> Code change snippets:
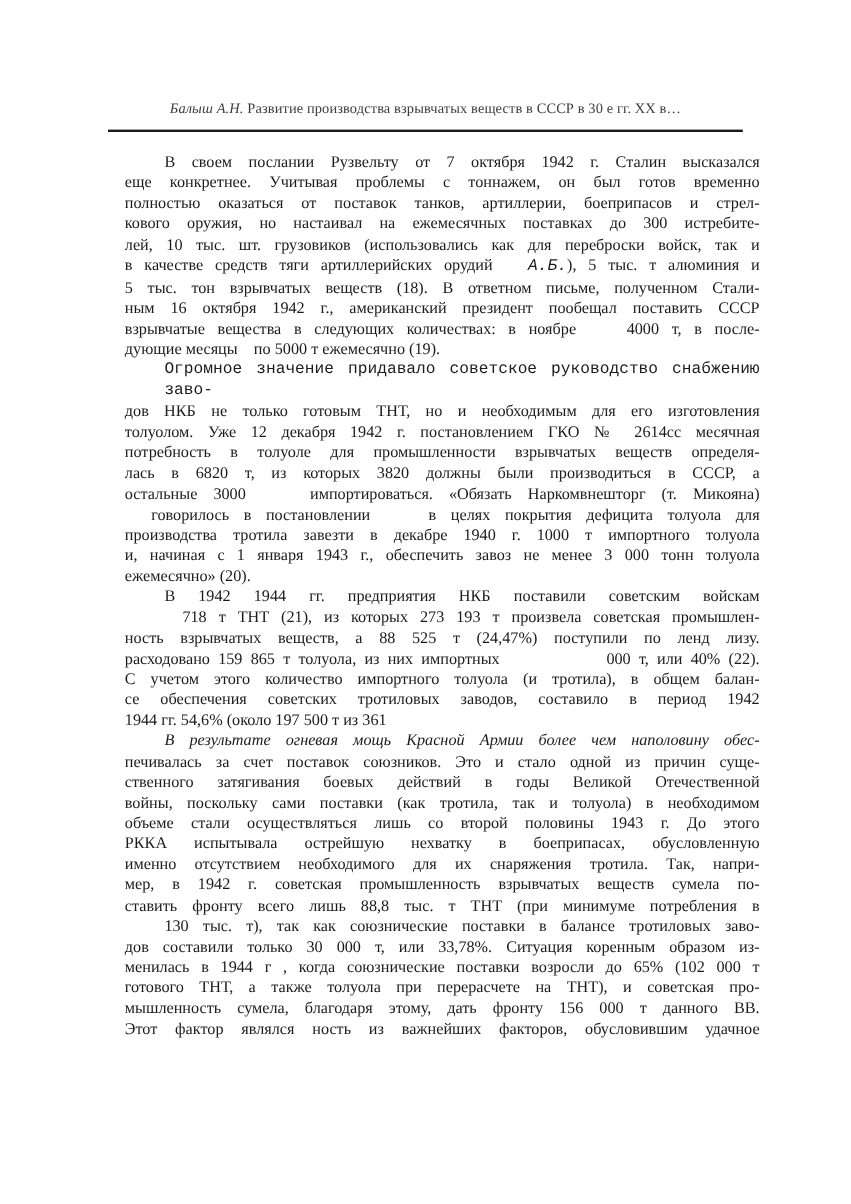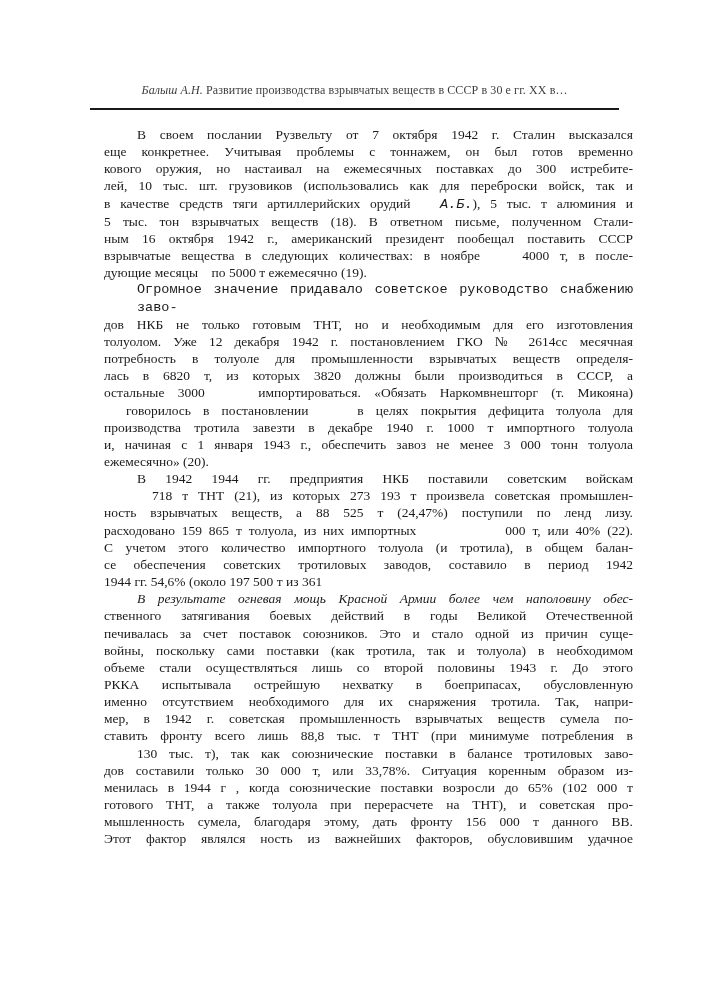--- a/index.html
+++ b/index.html
@@ -59,20 +59,21 @@
 
 <div class="page">
   <div class="running-header">
     <span class="author">Балыш А.Н.</span><span> Развитие производства взрывчатых веществ в СССР в 30 е гг. XX в…</span>
   </div>
   <div class="header-rule"></div>
   <div class="content">
       <div class="paragraph">
         <div class="line" style="padding-left: 33px;"><span>В своем послании Рузвельту от 7 октября 1942 г. Сталин высказался</span></div>
         <div class="line"><span>еще конкретнее. Учитывая проблемы с тоннажем, он был готов временно</span></div>
+        <div class="line"><span>полностью оказаться от поставок танков, артиллерии, боеприпасов и стрел-</span></div>
         <div class="line"><span>кового оружия, но настаивал на ежемесячных поставках до 300 истребите-</span></div>
         <div class="line"><span>лей, 10 тыс. шт. грузовиков (использовались как для переброски войск, так и</span></div>
         <div class="line"><span>в качестве средств тяги артиллерийских орудий &nbsp;&nbsp;</span><span class="it">А.Б.</span><span>), 5 тыс. т алюминия и</span></div>
         <div class="line"><span>5 тыс. тон взрывчатых веществ (18). В ответном письме, полученном Стали-</span></div>
         <div class="line"><span>ным 16 октября 1942 г., американский президент пообещал поставить СССР</span></div>
         <div class="line"><span>взрывчатые вещества в следующих количествах: в ноябре &nbsp;&nbsp;&nbsp;4000 т, в после-</span></div>
         <div class="line last"><span>дующие месяцы &nbsp;&nbsp;&nbsp;по 5000 т ежемесячно (19).</span></div>
       </div>
       <div class="paragraph">
         <div class="line" style="padding-left: 33px; font-family: Liberation Mono, monospace;"><span>Огромное значение придавало советское руководство снабжению заво-</span></div>
@@ -90,22 +91,22 @@
         <div class="line" style="padding-left: 33px;"><span>В 1942 1944 гг. предприятия НКБ поставили советским войскам</span></div>
         <div class="line" style="padding-left: 48px;"><span>718 т ТНТ (21), из которых 273&nbsp;193 т произвела советская промышлен-</span></div>
         <div class="line"><span>ность взрывчатых веществ, а 88&nbsp;525 т (24,47%) поступили по ленд лизу.</span></div>
         <div class="line"><span>расходовано 159&nbsp;865 т толуола, из них импортных &nbsp;&nbsp;&nbsp;&nbsp;&nbsp;&nbsp;&nbsp;&nbsp;&nbsp;&nbsp;&nbsp;&nbsp;000 т, или 40% (22).</span></div>
         <div class="line"><span>С учетом этого количество импортного толуола (и тротила), в общем балан-</span></div>
         <div class="line"><span>се обеспечения советских тротиловых заводов, составило в период 1942</span></div>
         <div class="line last"><span>1944 гг. 54,6% (около 197&nbsp;500 т из 361</span></div>
       </div>
       <div class="paragraph">
         <div class="line" style="padding-left: 33px; font-style: italic;"><span>В результате огневая мощь Красной Армии более чем наполовину обес-</span></div>
+        <div class="line"><span>печивалась за счет поставок союзников. Это и стало одной из причин суще-</span></div>
         <div class="line"><span>ственного затягивания боевых действий в годы Великой Отечественной</span></div>
-        <div class="line"><span>печивалась за счет поставок союзников. Это и стало одной из причин суще-</span></div>
         <div class="line"><span>войны, поскольку сами поставки (как тротила, так и толуола) в необходимом</span></div>
         <div class="line"><span>объеме стали осуществляться лишь со второй половины 1943 г. До этого</span></div>
         <div class="line"><span>РККА испытывала острейшую нехватку в боеприпасах, обусловленную</span></div>
         <div class="line"><span>именно отсутствием необходимого для их снаряжения тротила. Так, напри-</span></div>
         <div class="line"><span>мер, в 1942 г. советская промышленность взрывчатых веществ сумела по-</span></div>
         <div class="line"><span>ставить фронту всего лишь 88,8 тыс. т ТНТ (при минимуме потребления в</span></div>
         <div class="line" style="padding-left: 33px;"><span>130 тыс. т), так как союзнические поставки в балансе тротиловых заво-</span></div>
         <div class="line"><span>дов составили только 30&nbsp;000 т, или 33,78%. Ситуация коренным образом из-</span></div>
         <div class="line"><span>менилась в 1944 г , когда союзнические поставки возросли до 65% (102&nbsp;000 т</span></div>
         <div class="line"><span>готового ТНТ, а также толуола при перерасчете на ТНТ), и советская про-</span></div>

> WORK INSTRUCTIONS:
I need each line of the entries that holds the string "стало" located and copied.

> PROBLEM SOLUTION:
+        <div class="line"><span>печивалась за счет поставок союзников. Это и стало одной из причин суще-</span></div>
-        <div class="line"><span>печивалась за счет поставок союзников. Это и стало одной из причин суще-</span></div>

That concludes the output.